While ways of seeing panoramically or visiting certain parts of the Mediterranean were not new —and indeed, many had written about their experiences along the shores of the Mediterranean, the appeal of guidebooks among large swaths of middle-class tourists made the panoramic gathering together of the Mediterranean in these guidebooks significant. In this imagined Mediterranean, cities and architecture, both new and old, became agents of a transformation in perception.
Conclusion
The unprecedented surge in mobility during the 19th century, spurred by remarkable advancements in transportation technologies, gave birth to the remarkable phenomenon of tourism. Accompanying this transformative shift were the burgeoning tourist industries and, notably, the proliferation of guidebooks that curated the tourist experience of diverse destinations. By examining two influential tourist guides published by arguably the most popular purveyors of touristic literature in the late 19th and early 20th centuries, Murray and Baedeker, this article explored how the Mediterranean, with its diverse landscapes, urbanscapes, and cultural and political variety, was depicted, choreographed, and experienced.

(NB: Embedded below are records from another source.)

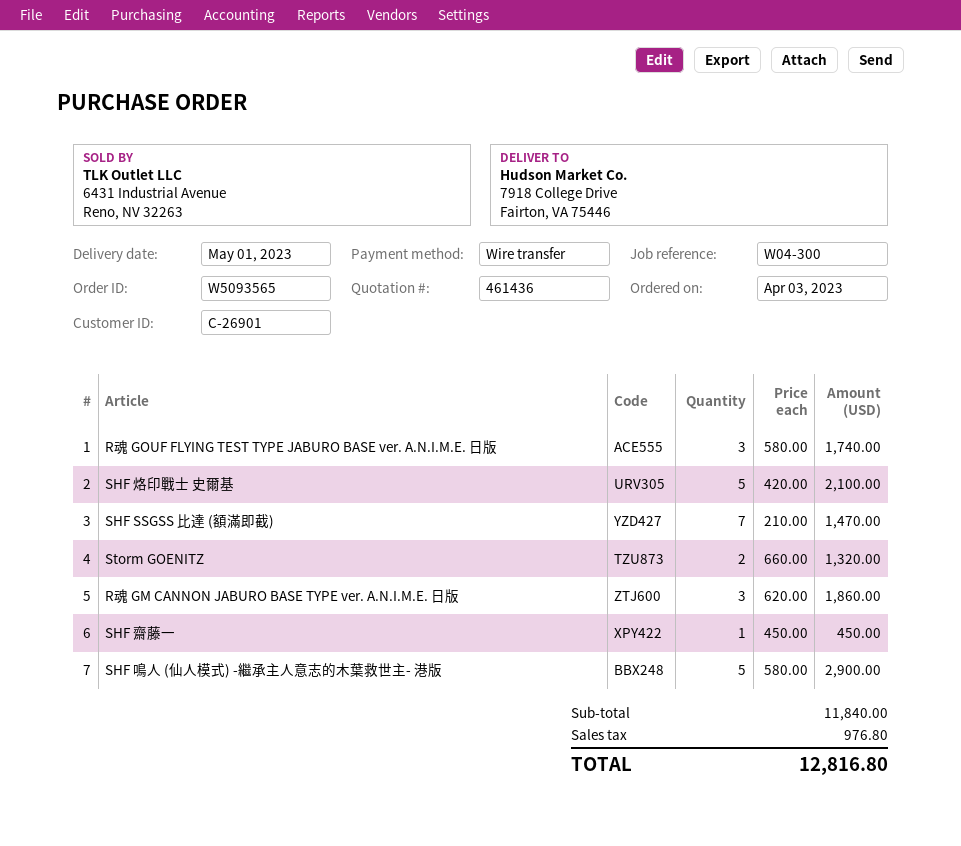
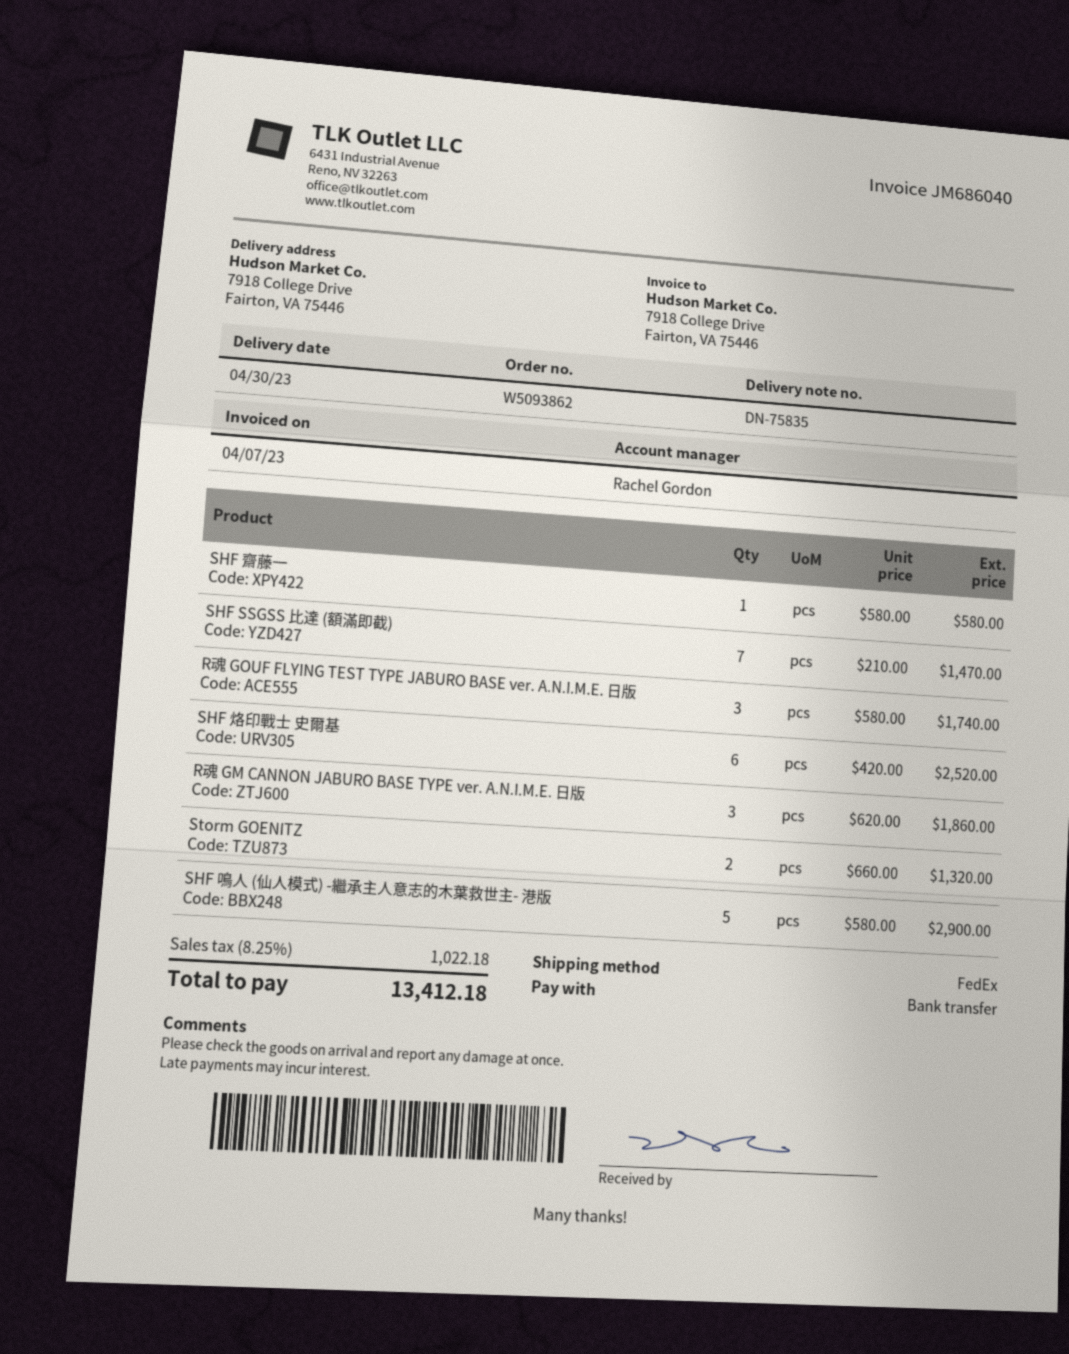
order number: W5093565 -> W5093862
delivery date: 2023-05-01 -> 2023-04-30
SHF 烙印戰士 史爾基: 5 x 420.00 = 2100.00 -> 6 x 420.00 = 2520.00
SHF 齋藤一: 1 x 450.00 = 450.00 -> 1 x 580.00 = 580.00
tax: 976.80 -> 1022.18
total: 12816.80 -> 13412.18

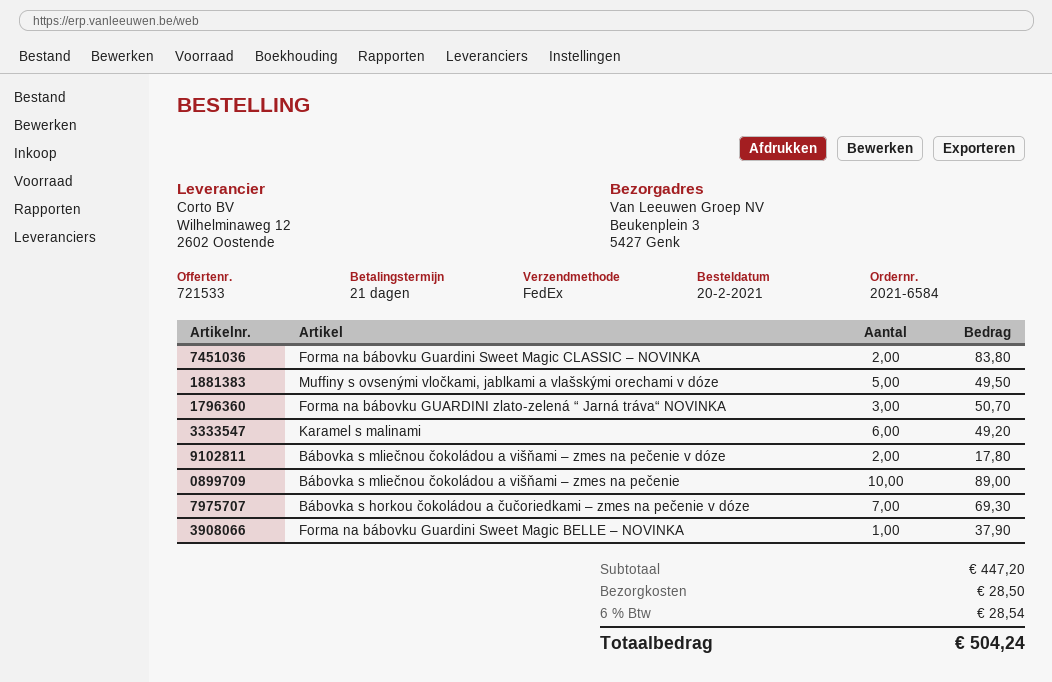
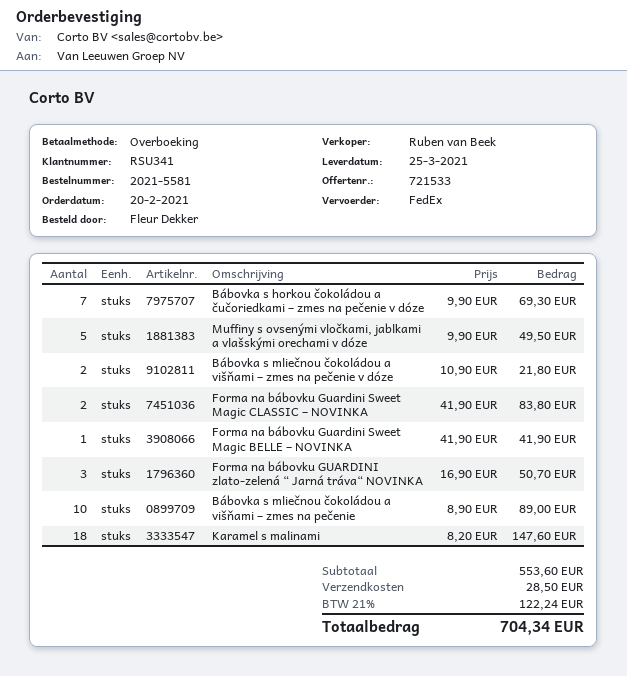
order number: 2021-6584 -> 2021-5581
Karamel s malinami: 6 for 49.20 -> 18 for 147.60
Bábovka s mliečnou čokoládou a višňami – zmes na pečenie v dóze: 2 for 17.80 -> 2 for 21.80
Forma na bábovku Guardini Sweet Magic BELLE – NOVINKA: 1 for 37.90 -> 1 for 41.90
subtotal: 447.20 -> 553.60
tax: 6% = 28.54 -> 21% = 122.24
total: 504.24 -> 704.34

Guidebooks to the Mediterranean played a crucial role in shaping a distinct perspective of the Mediterranean, one that prioritized observing the region from the vantage point of the sea and at a distance. By presenting the Mediterranean as a series of unfolding panoramic vistas experienced from afar, these guides merged the various landscapes and urbanscapes of the Mediterranean into a cohesive whole. While panoramic vision predates the advent of modern tourist guidebooks, the widespread popularity and influence of these guides allowed them to contribute to framing the Mediterranean as a conceptual unity and to the formation of a geographical imagination of the Mediterranean.
Competing Interests
The author has no competing interests to declare.
Author’s Note
This research was partially supported by a grant from the Research Grants Council of the Hong Kong Special Administrative Region (ECS22606121) as well as the Research Committee of the Hong Kong Baptist University.